Coincidentally, around the time I read this essay, the Jane Austen House Museum wrote an open letter to the Jane Austen Society banning people from scattering ashes in Chawton‘s grounds. A manager said that while the Museum understood people’s desire to have their ashes scattered at Chawton:

we don’t really feel it’s appropriate. If it enriched the soil we wouldn’t mind so much but the ashes have no nutrients at all.

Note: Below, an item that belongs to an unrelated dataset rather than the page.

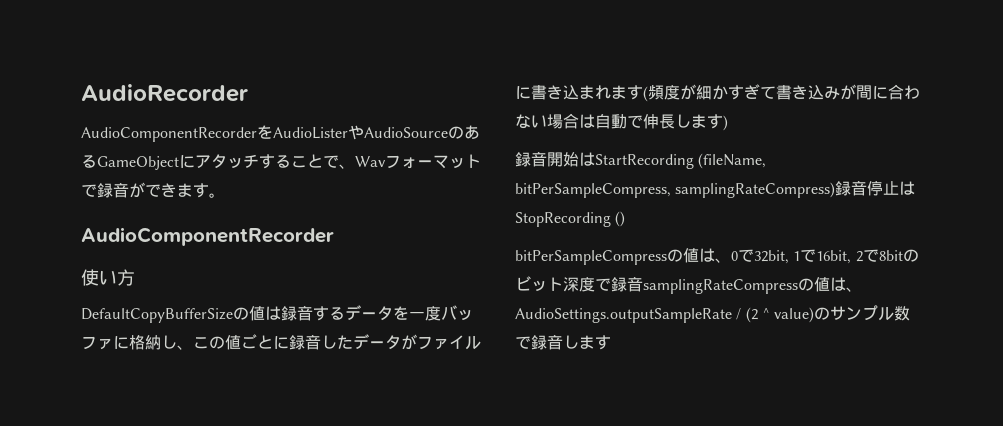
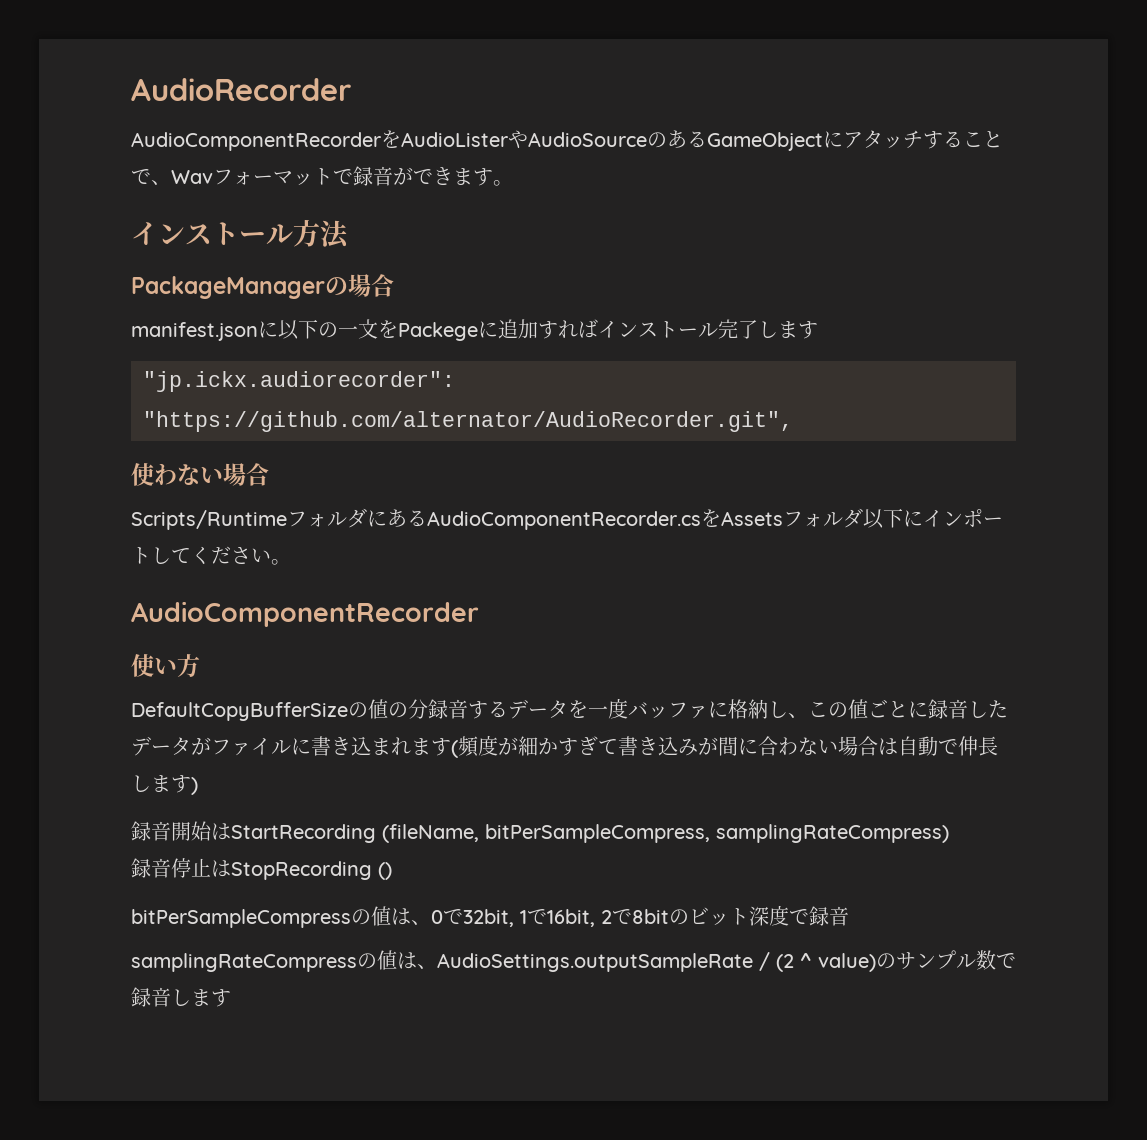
(225, 195) none -> [131,219,350,249] [131,274,394,299] [131,319,818,341] [143,371,455,392] [143,411,793,432] [131,463,269,486] [131,508,1003,530] [131,546,291,565] // インストール方法 // PackageManagerの場合 // manifest.jsonに以下の一文をPackegeに追加すればインストール完了します // "jp.ickx.audiorecorder": "https://github.com/alternator/AudioRecorder.git", // 使わない場合 // Scripts/RuntimeフォルダにあるAudioComponentRecorder.csをAssetsフォルダ以下にインポートしてください。
[265,306,281,320] は -> [388,699,428,719] の分
(836, 190) none -> (949, 833) //
(643, 284) none -> (849, 916) //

Oh dear! She does go on to say, however, that Jane Austen had a good sense of humour and that:

she would think it’s hilarious and be thrilled she inspired such devotion.

But, that’s enough of that … otherwise you will start to suspect me of Austen fandom.

Besides, what I really want to know is: How do you define cult fiction? And, do you love any books that you would put in this group?

Madeleine St John, The women in black

The women in black, Madeleine St John, book cover

The women in black bookcover (Courtesy: Text Publishing)

One thing mystified me as I started reading Madeleine St John‘s The women in black and that is why she would write a book in 1993 about 1950s? It seemed an odd choice. And then, as I read further, it started to become clear. The time period represents one of those cultural watersheds that nations experience. In this particular case, it was a time of social change: not only were things starting to change for women, but the “reffos” or “Continentals” (as the post-war European refugees were disparagingly called) were beginning to impact Australian culture.

St John chronicles these changes lightly, with warmth and gentle humour, but also with determination. It’s not a coincidence, I think, that St John, born in 1941, would have been around the age of the youngest character, Lisa/Lesley Miles, at the time the book is set.

Hmm … having introduced a character now, I’d better talk briefly about the plot. It centres around the women who work in the Ladies’ Cocktail Frocks and the more exclusive Model Gowns sections of a fictional (but thinly veiled DJs) upper crust department store in Sydney called Goode’s, and takes place over the few weeks before and after Christmas. Model Gowns is staffed by one woman, the Continental or reffo, Magda, while Ladies’ Cocktail is staffed by the middle-aged Miss Jacobs, the 29-year-old almost-on-the-shelf Fay Baines, the 31-year-old married-but-so-far-childless Patty Williams. There is also the buyer Miss Cartwright. Overseeing them all is, of course, a man, Mr Ryder. Into this mix is thrown 17-year-old Lesley (who changes her name to Lisa) Miles, who has just finished her Leaving Certificate.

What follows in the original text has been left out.